Some fast-food workers who took to the streets in a series of protests to call for salaries of $15 an hour could be getting more money, with McDonald’s announcing Wednesday it will give raises and paid time off to some of its employees.
According to McDonald’s, workers at company-owned restaurants will be paid $1 an hour more than the prevailing minimum wage in the communities where the eateries are located, beginning July 1. Full- and part-time workers will also be able to accrue personal paid time off after one year of service.
The benefits, however, apply only to company-owned eateries, since the owners of franchised restaurants can set their own salaries. McDonald’s officials said about 10 percent of the restaurants in the country are company-owned, and the new benefits will affect about 90,000 employees.

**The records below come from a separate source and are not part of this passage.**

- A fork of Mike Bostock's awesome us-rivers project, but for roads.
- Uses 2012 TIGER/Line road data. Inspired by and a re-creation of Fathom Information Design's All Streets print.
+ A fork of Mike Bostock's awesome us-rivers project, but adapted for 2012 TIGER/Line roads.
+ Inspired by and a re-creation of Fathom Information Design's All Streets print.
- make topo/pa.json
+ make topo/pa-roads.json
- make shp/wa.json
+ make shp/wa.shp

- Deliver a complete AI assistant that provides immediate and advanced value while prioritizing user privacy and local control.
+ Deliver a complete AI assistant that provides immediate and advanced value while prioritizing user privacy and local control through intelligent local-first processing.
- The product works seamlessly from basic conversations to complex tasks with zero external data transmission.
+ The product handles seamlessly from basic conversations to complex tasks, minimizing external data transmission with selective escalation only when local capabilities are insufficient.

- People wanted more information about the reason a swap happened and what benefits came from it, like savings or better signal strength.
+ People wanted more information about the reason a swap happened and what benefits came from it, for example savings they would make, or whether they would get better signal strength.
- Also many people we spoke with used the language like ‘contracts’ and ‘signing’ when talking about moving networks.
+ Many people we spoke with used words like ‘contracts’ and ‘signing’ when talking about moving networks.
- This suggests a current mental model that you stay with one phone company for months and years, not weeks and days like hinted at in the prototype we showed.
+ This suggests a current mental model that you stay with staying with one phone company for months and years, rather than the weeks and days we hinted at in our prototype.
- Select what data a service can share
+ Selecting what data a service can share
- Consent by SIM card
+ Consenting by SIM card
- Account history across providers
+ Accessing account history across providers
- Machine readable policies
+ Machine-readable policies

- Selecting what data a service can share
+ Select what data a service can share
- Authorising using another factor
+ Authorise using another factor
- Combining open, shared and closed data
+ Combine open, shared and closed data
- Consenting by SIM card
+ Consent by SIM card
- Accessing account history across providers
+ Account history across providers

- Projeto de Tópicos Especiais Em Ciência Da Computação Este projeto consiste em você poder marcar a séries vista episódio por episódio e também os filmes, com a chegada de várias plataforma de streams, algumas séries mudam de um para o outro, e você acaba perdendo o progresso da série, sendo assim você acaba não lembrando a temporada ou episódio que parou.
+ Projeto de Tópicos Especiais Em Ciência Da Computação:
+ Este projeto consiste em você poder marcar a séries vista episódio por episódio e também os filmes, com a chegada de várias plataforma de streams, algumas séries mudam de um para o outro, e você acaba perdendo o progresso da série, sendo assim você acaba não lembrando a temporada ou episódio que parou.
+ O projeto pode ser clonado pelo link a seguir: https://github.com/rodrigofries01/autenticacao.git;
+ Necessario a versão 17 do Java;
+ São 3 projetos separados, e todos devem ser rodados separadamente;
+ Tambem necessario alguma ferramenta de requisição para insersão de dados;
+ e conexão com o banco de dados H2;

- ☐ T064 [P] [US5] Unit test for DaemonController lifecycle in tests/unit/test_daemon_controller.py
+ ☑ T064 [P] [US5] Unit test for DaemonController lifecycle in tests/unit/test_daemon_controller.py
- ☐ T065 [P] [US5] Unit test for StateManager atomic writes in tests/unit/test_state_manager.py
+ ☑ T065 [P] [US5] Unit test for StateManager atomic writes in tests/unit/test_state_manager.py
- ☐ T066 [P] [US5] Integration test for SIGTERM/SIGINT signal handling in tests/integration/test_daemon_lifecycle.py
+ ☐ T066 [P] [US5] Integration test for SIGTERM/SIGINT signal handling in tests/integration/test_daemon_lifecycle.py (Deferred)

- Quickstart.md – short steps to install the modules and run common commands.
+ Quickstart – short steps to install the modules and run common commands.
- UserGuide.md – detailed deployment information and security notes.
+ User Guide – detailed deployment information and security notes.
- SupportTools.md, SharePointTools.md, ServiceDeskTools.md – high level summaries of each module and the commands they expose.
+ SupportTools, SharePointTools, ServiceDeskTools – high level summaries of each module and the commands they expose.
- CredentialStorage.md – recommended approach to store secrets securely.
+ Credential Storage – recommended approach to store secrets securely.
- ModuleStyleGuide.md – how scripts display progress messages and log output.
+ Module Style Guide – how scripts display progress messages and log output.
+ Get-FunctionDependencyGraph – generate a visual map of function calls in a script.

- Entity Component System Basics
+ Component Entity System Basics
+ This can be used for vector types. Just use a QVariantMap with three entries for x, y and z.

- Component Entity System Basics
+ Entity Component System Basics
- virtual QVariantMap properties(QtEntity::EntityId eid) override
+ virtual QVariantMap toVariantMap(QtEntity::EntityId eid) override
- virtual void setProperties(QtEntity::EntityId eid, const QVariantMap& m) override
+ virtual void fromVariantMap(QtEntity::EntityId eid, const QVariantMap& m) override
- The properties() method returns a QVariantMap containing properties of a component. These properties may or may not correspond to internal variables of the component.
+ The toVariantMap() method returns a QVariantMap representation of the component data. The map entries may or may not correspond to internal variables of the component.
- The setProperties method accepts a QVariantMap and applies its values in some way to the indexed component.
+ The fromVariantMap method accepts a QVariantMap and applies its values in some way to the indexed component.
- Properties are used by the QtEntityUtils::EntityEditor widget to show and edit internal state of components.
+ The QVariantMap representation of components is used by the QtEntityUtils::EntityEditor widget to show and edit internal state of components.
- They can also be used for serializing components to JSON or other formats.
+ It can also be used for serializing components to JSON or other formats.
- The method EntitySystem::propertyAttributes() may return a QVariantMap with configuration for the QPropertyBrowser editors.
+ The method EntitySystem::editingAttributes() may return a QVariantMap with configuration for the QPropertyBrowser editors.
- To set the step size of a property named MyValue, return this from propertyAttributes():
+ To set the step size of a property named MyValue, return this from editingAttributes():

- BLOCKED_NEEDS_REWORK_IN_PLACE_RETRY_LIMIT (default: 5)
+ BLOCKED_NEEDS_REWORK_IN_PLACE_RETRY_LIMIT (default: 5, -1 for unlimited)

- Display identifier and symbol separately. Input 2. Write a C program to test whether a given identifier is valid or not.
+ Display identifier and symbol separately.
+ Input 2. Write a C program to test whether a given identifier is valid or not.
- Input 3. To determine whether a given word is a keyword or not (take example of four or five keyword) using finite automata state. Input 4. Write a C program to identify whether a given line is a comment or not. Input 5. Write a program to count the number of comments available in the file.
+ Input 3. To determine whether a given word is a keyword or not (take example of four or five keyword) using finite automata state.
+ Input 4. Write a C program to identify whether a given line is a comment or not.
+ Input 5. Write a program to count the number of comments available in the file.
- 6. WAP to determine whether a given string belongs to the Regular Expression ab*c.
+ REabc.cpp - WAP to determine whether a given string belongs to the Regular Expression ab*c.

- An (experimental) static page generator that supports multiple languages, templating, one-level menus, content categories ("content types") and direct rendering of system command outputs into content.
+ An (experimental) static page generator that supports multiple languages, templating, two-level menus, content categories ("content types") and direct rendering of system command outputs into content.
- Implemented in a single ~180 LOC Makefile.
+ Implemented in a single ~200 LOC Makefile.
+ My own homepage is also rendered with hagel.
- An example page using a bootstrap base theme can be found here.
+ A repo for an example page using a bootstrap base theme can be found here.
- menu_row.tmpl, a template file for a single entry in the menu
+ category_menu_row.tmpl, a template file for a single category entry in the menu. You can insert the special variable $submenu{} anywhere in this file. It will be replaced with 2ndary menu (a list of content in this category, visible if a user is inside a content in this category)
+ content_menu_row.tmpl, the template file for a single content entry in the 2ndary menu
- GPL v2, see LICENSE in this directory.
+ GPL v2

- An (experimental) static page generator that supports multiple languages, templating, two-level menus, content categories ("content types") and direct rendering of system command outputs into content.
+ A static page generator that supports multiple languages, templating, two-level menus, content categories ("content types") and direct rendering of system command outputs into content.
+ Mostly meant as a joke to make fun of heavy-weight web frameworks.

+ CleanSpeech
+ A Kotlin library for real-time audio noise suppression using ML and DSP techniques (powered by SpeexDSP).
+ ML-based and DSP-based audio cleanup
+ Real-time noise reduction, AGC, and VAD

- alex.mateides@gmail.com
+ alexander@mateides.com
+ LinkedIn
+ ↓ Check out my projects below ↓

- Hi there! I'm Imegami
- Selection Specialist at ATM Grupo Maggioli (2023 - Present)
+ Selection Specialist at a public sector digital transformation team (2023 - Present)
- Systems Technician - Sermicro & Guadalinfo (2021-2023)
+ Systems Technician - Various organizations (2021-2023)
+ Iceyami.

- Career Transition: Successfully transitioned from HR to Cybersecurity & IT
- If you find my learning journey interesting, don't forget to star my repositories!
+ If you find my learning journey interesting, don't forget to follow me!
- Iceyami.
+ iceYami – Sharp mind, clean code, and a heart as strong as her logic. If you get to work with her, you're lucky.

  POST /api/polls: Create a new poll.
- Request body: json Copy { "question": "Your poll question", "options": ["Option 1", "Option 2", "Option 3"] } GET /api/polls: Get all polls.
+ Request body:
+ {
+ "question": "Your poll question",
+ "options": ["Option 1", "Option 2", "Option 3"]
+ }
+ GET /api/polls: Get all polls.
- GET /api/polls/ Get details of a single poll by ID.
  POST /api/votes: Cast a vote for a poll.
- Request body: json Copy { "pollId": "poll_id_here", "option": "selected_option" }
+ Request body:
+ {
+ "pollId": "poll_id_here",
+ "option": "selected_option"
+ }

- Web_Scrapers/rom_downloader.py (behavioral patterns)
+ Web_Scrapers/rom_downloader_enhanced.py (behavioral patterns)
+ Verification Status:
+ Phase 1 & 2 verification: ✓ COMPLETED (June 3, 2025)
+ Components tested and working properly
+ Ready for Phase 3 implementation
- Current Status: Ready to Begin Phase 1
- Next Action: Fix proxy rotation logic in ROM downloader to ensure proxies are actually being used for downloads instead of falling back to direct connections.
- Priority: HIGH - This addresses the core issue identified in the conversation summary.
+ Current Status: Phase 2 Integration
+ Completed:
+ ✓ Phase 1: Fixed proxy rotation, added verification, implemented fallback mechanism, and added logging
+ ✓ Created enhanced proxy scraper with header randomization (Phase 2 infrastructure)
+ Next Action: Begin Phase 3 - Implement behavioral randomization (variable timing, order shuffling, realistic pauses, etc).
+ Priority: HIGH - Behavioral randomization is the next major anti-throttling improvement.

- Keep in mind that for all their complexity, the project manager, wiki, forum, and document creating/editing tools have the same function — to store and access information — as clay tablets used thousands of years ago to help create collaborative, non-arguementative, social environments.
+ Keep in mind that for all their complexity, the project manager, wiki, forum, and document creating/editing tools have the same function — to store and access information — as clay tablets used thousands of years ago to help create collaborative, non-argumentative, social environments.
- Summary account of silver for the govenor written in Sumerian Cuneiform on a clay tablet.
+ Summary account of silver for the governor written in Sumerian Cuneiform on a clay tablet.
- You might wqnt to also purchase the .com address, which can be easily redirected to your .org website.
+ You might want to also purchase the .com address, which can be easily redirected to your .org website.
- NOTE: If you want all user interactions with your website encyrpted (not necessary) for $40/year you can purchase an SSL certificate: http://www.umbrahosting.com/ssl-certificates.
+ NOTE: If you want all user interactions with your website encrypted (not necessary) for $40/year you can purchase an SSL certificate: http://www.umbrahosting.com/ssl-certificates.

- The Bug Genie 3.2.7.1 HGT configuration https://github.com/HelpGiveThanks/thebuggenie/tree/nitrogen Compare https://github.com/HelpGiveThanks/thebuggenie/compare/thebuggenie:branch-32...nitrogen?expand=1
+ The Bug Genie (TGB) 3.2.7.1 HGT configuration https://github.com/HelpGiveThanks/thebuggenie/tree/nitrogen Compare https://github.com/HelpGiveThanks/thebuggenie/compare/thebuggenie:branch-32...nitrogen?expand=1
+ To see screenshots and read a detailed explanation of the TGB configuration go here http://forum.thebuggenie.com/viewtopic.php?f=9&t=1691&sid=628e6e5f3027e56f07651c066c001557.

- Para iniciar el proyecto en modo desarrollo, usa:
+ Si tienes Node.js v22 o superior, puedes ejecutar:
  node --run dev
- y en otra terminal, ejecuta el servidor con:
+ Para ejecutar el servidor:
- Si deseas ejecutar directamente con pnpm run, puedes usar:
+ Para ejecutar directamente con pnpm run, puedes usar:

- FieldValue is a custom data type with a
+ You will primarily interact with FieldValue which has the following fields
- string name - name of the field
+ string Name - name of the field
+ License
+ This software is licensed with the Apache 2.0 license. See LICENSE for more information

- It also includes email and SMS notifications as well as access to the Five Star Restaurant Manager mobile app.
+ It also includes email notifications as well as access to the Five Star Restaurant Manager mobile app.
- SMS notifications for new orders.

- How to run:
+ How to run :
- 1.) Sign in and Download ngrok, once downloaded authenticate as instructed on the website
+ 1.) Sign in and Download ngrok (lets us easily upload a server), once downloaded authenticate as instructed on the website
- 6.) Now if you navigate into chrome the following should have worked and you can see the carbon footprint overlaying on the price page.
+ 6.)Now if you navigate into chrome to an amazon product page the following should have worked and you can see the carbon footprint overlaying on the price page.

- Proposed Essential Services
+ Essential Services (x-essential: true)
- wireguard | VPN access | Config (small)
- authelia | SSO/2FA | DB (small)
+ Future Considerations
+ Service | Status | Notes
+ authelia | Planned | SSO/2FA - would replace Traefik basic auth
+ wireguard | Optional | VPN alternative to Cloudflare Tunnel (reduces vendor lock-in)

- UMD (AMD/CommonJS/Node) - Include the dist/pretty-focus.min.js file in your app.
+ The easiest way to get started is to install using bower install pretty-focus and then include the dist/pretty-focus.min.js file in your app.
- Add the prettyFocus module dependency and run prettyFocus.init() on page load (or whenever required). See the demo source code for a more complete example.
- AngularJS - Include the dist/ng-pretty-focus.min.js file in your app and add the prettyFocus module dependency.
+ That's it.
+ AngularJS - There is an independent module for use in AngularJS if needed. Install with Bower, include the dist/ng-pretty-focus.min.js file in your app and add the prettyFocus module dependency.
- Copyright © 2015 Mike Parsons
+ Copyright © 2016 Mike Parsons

The company said it is also hopes to assist all of its roughly 750,000 employees, in both company- and independently-owned restaurants, further their education by expanding its Archways to Education tuition-assistance program.
“We’ve listened to our employees and learned that — in addition to increased wages — paid personal leave and financial assistance for completing their education would make a real difference in their careers and lives,” McDonald’s President/CEO Steve Easterbrook said.
Workers from McDonald’s and other fast-food restaurants have taken part in a series of protests in San Diego and across the country in recent months. Two marches were held in San Diego last year.